Task to carry out
In the entries below, find the line with "moved down: Course" and the line with "July 21, 2026". Print those two and everything between them exactly, and nothing else.

==== Data supplied ====

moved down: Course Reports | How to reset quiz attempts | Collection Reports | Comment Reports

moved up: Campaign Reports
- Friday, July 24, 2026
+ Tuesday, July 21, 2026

====
==== Data supplied ====

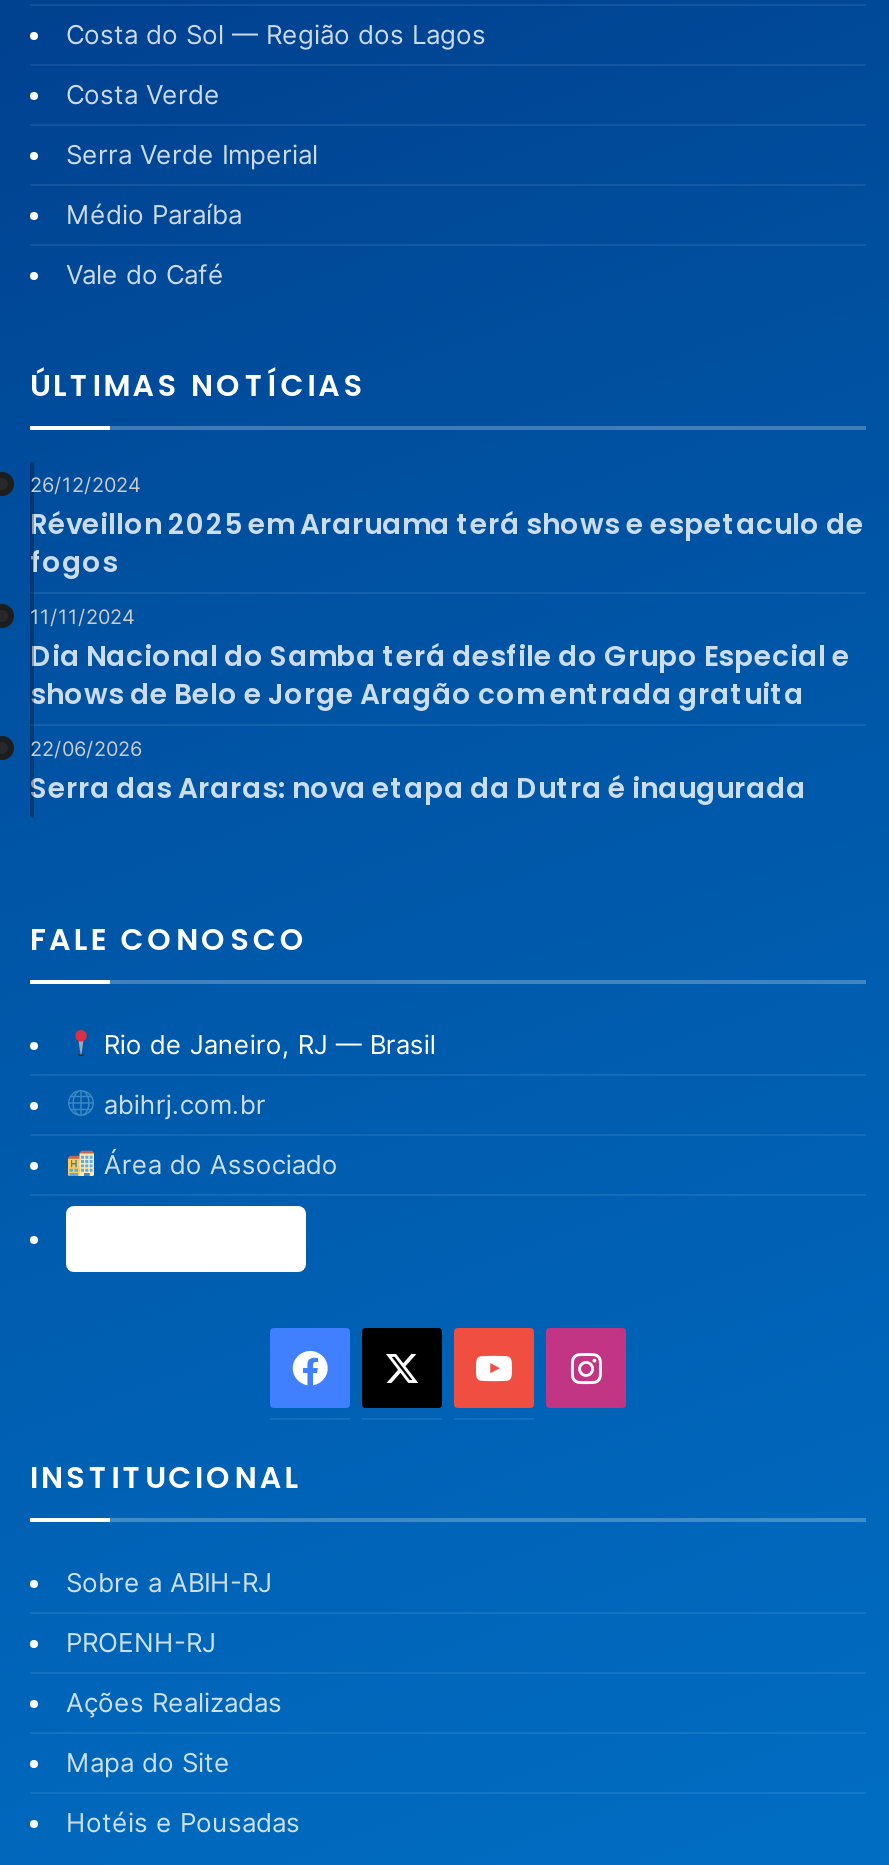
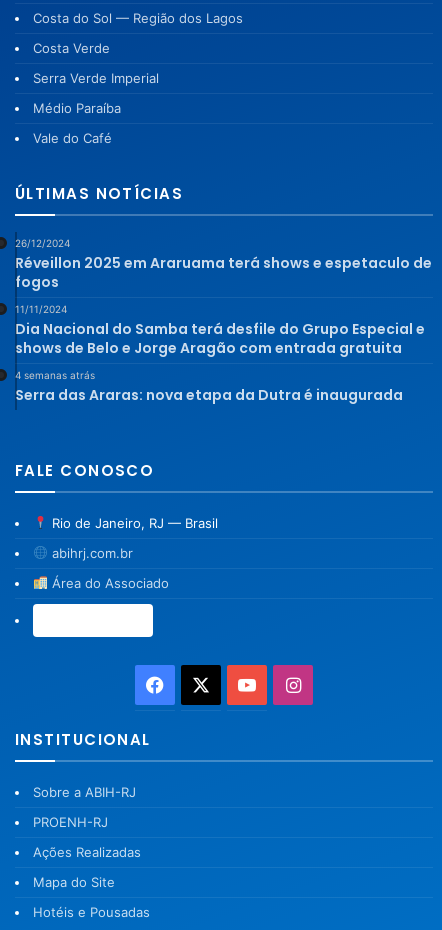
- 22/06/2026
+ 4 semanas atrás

====
==== Data supplied ====

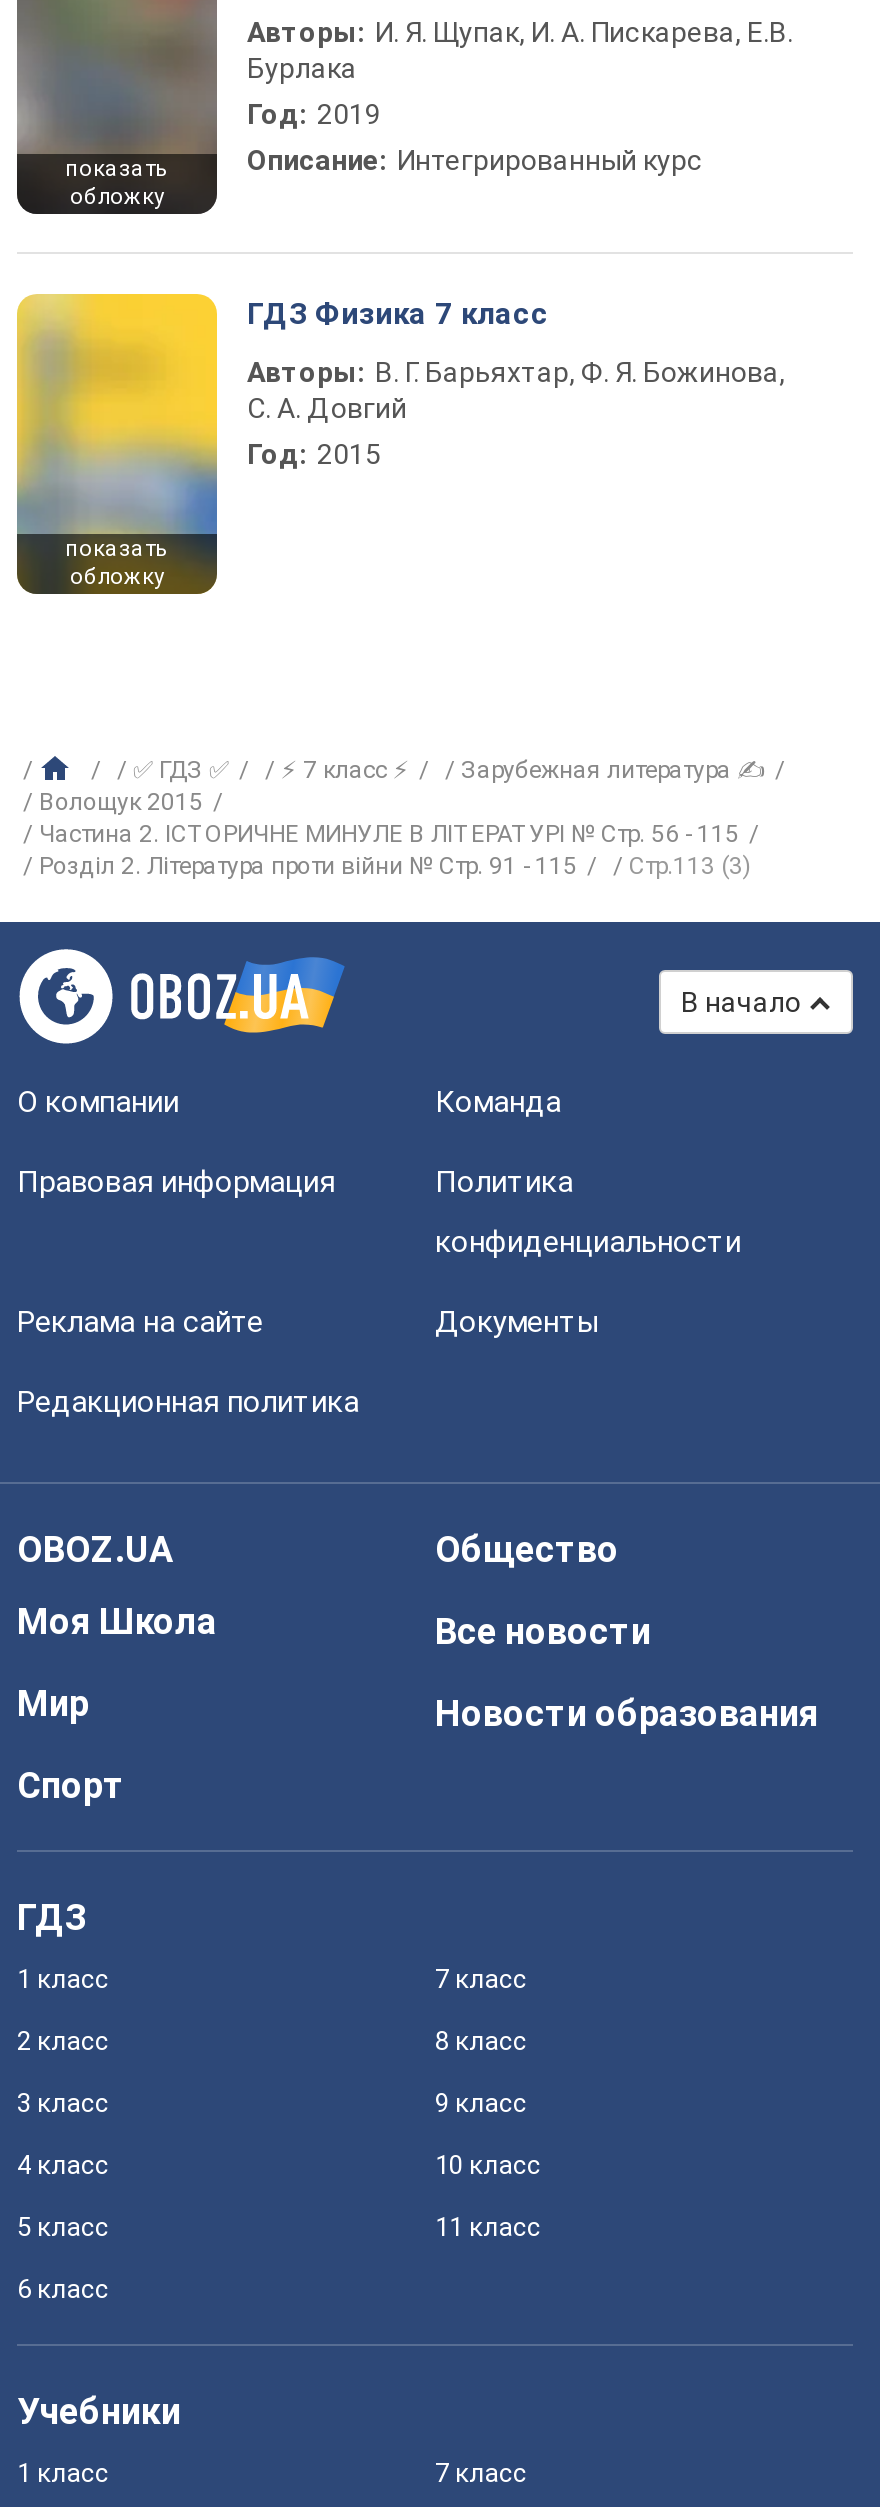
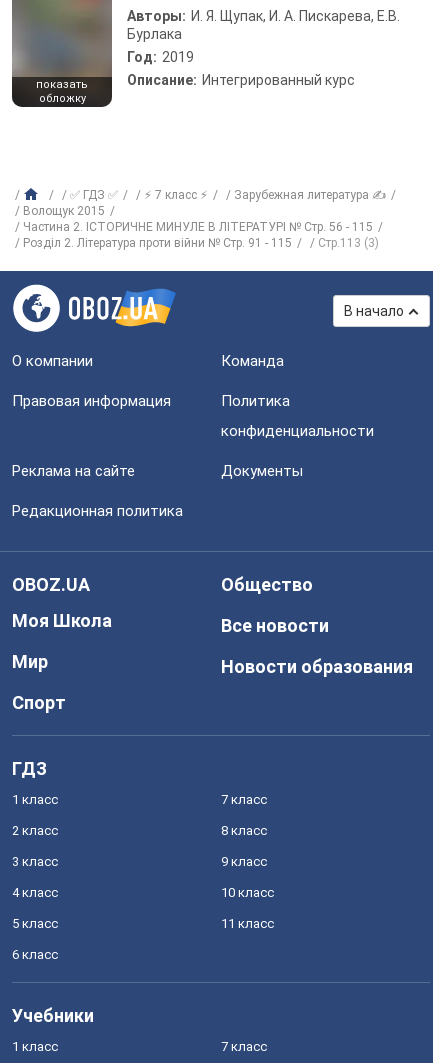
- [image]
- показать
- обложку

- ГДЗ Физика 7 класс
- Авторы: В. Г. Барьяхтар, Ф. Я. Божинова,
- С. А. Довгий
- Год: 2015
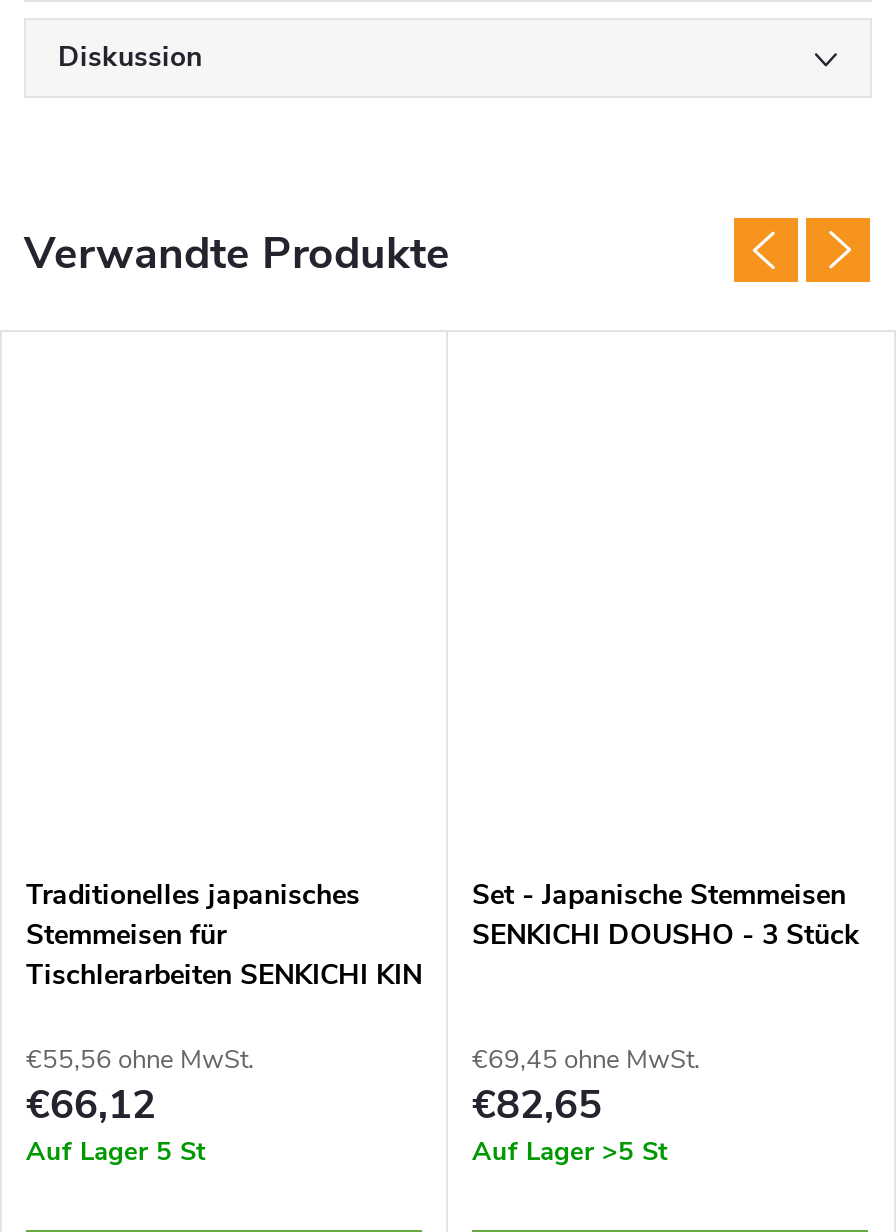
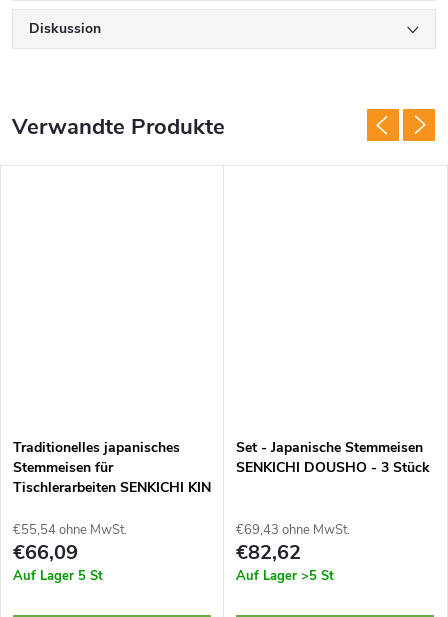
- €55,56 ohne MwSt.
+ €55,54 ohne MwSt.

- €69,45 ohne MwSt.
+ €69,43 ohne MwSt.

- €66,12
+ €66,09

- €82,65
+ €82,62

====

Answer to this problem
moved down: Course Reports | How to reset quiz attempts | Collection Reports | Comment Reports

moved up: Campaign Reports
- Friday, July 24, 2026
+ Tuesday, July 21, 2026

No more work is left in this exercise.